**Exercise prompt:**
Copy out exactly the lines below that run from the one holding "[164,301,192,310] run. ->" to the one holding "[182,206,264,217] much more", keeping both of those lines and no others.

─── Records supplied

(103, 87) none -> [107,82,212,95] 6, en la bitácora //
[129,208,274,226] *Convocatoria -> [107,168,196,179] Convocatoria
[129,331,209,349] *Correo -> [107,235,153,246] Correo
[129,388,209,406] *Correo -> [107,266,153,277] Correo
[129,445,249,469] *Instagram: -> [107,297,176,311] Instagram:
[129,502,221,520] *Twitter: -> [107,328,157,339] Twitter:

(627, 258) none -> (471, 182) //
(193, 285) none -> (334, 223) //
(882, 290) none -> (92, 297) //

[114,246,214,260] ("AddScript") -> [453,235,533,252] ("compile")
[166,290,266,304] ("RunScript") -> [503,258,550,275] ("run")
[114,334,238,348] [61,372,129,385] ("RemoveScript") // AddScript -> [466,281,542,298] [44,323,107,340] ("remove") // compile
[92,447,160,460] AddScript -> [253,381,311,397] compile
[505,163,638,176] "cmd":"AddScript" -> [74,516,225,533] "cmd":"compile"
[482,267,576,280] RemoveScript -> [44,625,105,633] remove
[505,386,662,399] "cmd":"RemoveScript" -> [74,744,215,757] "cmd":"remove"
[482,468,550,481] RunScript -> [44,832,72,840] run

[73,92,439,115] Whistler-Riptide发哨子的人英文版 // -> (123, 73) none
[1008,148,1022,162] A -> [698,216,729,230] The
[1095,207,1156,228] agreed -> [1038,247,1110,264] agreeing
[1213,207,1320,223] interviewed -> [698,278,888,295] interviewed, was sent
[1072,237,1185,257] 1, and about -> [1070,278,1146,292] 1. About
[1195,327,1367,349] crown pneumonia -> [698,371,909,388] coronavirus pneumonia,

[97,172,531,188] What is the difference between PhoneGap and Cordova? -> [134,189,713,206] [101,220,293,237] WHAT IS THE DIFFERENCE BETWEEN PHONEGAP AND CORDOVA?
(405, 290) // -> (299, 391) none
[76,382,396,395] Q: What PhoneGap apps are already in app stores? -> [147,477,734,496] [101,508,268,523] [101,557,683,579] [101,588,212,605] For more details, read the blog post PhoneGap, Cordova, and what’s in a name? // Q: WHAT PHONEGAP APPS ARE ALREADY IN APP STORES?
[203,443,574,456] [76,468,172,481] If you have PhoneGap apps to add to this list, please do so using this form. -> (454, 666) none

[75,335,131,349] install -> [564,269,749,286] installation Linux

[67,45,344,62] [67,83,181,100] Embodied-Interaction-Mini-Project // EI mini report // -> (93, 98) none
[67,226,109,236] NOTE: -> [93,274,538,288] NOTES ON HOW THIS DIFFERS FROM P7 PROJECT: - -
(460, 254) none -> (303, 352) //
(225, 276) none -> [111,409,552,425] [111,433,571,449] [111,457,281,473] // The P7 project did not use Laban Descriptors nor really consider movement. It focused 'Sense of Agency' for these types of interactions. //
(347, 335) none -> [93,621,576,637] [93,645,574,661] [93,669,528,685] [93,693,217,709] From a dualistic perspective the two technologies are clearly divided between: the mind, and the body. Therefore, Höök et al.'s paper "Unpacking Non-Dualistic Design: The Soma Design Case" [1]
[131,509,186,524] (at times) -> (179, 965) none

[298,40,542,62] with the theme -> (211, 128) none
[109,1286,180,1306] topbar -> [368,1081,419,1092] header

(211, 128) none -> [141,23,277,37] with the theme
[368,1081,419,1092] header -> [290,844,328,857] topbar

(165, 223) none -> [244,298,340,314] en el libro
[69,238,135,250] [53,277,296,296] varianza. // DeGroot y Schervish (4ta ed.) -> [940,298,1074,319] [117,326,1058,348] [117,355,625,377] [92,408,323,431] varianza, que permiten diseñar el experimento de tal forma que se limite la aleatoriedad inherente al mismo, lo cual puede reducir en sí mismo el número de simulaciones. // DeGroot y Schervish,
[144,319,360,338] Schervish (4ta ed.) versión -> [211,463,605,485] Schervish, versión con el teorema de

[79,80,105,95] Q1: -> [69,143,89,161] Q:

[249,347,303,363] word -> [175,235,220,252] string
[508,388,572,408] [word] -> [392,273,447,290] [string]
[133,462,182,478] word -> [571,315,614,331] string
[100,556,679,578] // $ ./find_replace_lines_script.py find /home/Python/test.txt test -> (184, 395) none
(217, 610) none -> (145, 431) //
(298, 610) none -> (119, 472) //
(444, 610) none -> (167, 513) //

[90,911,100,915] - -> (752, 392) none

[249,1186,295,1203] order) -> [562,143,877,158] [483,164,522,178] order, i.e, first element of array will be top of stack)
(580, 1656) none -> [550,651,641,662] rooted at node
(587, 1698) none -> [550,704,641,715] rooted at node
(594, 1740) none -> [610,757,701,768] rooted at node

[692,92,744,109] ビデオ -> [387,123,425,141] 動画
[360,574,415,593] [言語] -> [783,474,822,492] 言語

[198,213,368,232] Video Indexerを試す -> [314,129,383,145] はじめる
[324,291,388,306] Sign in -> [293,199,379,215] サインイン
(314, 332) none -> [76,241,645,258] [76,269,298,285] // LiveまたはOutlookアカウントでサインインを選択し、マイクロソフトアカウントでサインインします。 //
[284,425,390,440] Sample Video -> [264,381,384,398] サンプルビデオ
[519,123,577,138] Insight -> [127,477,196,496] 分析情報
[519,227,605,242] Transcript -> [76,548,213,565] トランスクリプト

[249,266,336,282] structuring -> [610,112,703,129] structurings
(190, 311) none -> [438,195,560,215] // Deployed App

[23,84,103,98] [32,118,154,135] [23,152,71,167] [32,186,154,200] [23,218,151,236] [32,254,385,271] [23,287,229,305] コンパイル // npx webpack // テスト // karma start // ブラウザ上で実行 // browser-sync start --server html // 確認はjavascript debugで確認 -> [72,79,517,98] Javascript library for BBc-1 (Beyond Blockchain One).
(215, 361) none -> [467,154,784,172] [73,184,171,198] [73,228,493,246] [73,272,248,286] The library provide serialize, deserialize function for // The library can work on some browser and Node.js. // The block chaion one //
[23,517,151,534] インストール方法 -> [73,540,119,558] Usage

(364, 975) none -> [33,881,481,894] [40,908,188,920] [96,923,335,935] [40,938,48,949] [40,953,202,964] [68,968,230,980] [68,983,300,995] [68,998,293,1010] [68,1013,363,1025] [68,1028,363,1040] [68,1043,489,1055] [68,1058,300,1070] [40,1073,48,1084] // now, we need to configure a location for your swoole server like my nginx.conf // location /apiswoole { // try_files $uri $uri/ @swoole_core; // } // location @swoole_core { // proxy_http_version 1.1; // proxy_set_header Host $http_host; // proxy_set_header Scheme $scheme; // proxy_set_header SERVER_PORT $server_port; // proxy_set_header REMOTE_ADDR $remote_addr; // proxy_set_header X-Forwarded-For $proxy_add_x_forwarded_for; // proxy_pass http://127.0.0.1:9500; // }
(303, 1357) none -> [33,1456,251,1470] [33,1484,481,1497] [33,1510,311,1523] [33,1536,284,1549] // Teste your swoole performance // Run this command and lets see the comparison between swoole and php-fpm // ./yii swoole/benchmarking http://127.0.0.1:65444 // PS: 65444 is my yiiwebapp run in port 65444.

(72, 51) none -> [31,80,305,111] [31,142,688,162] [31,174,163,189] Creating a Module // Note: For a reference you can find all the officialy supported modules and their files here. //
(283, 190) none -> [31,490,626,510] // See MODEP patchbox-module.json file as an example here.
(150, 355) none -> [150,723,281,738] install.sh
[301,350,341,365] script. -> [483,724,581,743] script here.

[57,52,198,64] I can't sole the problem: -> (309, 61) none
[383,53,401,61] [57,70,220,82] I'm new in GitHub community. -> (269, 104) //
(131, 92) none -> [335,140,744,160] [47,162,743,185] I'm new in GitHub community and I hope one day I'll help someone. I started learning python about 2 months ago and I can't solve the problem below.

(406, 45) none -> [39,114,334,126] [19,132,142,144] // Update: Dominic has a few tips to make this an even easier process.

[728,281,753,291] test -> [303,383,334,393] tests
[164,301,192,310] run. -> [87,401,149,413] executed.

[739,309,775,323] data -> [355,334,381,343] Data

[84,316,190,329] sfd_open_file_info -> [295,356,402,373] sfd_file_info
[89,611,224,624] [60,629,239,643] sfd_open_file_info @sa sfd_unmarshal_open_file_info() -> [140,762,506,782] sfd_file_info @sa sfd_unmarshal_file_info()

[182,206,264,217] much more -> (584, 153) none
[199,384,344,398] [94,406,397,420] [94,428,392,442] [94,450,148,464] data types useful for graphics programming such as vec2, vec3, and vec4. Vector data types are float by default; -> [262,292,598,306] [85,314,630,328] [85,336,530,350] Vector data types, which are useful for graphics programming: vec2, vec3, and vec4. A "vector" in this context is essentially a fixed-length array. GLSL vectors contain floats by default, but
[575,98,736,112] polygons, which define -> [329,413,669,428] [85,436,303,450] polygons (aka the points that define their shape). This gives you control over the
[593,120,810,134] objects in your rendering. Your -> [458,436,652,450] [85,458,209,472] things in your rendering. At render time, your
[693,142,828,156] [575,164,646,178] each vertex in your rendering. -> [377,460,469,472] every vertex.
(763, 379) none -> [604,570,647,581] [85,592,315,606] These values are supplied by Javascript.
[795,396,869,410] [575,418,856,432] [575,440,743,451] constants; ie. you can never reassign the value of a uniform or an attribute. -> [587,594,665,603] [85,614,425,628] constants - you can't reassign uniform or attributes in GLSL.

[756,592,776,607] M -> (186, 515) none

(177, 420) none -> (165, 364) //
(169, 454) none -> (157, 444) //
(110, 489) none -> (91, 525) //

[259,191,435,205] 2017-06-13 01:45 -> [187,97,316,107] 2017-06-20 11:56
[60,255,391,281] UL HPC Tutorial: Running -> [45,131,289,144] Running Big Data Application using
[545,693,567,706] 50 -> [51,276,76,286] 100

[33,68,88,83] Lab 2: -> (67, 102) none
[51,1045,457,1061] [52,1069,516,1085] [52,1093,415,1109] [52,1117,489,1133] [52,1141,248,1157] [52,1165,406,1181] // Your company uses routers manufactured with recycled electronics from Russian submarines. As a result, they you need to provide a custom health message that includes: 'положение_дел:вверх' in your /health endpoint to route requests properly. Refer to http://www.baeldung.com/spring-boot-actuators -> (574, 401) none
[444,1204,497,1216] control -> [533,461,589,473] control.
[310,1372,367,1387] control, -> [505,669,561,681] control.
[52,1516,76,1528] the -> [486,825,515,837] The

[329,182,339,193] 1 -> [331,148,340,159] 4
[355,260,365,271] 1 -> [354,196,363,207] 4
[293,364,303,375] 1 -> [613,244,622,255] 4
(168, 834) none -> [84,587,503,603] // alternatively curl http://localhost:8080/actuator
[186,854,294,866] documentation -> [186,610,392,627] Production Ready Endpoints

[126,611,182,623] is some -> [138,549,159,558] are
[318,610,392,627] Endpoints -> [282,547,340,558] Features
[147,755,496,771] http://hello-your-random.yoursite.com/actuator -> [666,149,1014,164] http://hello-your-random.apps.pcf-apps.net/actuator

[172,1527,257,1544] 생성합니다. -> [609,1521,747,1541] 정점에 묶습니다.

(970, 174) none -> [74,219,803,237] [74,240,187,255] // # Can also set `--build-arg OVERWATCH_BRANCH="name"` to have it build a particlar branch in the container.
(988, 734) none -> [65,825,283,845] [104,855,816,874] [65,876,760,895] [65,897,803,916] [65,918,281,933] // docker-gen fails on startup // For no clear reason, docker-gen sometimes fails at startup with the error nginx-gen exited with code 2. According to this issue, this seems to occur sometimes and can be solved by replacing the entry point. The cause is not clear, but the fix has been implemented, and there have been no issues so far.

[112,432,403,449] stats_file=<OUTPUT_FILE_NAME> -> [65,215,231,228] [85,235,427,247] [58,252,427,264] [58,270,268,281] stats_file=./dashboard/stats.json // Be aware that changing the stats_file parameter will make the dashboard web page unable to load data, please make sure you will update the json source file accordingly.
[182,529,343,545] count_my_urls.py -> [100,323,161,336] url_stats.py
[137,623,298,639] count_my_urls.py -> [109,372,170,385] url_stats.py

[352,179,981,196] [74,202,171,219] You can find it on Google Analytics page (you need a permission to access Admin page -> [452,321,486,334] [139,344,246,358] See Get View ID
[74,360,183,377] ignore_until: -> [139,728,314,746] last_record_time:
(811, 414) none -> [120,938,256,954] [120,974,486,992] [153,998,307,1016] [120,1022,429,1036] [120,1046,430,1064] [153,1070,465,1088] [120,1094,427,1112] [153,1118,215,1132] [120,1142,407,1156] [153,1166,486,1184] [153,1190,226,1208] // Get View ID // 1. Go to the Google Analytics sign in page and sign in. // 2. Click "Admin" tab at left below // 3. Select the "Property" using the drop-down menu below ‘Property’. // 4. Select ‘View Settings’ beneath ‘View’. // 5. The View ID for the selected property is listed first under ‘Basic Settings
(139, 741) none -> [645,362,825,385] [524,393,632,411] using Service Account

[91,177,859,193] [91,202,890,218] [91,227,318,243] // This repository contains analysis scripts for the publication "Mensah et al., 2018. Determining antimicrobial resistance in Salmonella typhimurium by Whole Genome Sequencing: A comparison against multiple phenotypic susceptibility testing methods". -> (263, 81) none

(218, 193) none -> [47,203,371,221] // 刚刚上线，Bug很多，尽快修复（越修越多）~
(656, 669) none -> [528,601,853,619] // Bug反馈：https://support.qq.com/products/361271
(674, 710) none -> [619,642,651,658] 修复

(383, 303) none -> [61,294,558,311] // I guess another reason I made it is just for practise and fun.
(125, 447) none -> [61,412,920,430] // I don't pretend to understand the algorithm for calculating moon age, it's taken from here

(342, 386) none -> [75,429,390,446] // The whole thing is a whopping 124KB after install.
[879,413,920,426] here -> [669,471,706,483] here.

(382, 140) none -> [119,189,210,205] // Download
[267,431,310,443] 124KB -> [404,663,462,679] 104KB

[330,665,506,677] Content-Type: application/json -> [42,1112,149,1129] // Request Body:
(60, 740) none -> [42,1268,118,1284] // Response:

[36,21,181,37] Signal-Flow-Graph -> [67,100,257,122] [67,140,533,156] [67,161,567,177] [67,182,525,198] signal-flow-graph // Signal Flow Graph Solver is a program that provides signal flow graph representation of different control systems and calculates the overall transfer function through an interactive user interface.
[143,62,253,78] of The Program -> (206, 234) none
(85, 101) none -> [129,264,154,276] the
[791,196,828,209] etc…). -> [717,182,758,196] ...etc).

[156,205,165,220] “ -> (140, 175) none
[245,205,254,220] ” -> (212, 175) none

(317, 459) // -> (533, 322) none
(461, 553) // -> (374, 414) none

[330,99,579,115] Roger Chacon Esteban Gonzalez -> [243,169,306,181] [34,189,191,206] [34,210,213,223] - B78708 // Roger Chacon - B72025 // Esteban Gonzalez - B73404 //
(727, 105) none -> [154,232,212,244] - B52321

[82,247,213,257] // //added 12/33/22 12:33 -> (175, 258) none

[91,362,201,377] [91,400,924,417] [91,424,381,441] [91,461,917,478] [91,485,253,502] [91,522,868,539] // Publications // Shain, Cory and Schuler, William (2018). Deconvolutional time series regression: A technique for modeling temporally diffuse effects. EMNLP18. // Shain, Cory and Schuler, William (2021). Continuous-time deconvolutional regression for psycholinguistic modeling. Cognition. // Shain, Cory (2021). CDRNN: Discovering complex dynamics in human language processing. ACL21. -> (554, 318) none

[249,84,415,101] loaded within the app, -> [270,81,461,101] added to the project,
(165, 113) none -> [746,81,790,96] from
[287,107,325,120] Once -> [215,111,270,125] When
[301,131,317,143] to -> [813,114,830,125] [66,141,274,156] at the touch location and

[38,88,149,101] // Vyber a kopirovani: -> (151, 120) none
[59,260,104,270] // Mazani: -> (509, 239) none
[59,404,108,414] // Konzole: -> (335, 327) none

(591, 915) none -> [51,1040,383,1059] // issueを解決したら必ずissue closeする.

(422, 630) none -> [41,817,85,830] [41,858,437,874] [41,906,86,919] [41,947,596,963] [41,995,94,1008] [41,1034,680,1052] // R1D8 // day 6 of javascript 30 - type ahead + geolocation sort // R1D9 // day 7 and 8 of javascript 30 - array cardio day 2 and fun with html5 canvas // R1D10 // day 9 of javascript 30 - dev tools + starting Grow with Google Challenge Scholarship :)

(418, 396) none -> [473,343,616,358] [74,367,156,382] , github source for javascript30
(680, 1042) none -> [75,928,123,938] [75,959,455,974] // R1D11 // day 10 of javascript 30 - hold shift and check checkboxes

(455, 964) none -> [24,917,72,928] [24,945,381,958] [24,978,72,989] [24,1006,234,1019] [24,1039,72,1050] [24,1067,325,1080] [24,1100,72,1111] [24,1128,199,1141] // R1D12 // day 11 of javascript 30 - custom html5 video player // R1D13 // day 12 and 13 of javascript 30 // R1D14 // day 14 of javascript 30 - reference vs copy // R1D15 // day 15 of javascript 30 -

──────

**Task answer:**
[164,301,192,310] run. -> [87,401,149,413] executed.

[739,309,775,323] data -> [355,334,381,343] Data

[84,316,190,329] sfd_open_file_info -> [295,356,402,373] sfd_file_info
[89,611,224,624] [60,629,239,643] sfd_open_file_info @sa sfd_unmarshal_open_file_info() -> [140,762,506,782] sfd_file_info @sa sfd_unmarshal_file_info()

[182,206,264,217] much more -> (584, 153) none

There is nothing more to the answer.